Restate word for word the lines of the material below, from the line with "delivery date: 2025-09-23 -> 2025-09-22" to the line with "total: 4927.76 -> 4969.63", both lines included, and no others.

* AVAILABLE DATA:
-*-

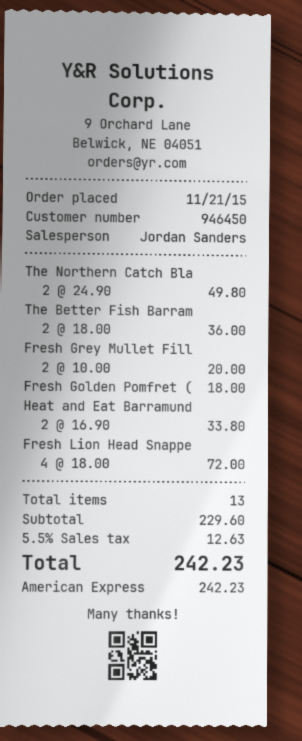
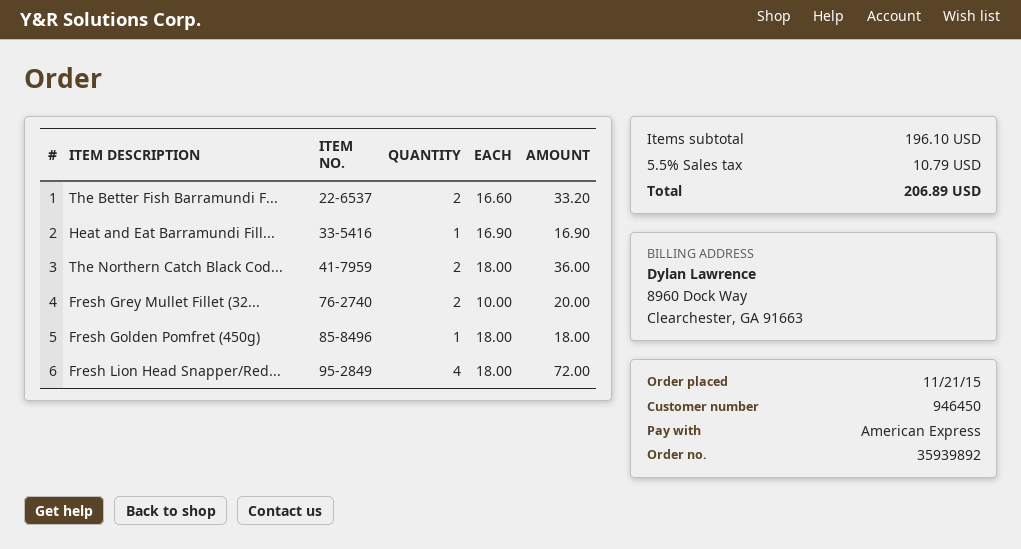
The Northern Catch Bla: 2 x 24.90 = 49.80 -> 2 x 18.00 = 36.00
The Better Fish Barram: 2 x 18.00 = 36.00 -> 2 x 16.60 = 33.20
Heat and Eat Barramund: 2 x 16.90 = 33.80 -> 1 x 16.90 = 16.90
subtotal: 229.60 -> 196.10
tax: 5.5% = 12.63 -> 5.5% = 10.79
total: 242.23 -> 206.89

-*-

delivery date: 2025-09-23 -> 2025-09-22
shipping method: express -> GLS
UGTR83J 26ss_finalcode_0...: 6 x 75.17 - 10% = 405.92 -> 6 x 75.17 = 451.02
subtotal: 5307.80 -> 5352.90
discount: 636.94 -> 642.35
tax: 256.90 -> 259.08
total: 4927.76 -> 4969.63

-*-

* WRITTEN ANSWER:
delivery date: 2025-09-23 -> 2025-09-22
shipping method: express -> GLS
UGTR83J 26ss_finalcode_0...: 6 x 75.17 - 10% = 405.92 -> 6 x 75.17 = 451.02
subtotal: 5307.80 -> 5352.90
discount: 636.94 -> 642.35
tax: 256.90 -> 259.08
total: 4927.76 -> 4969.63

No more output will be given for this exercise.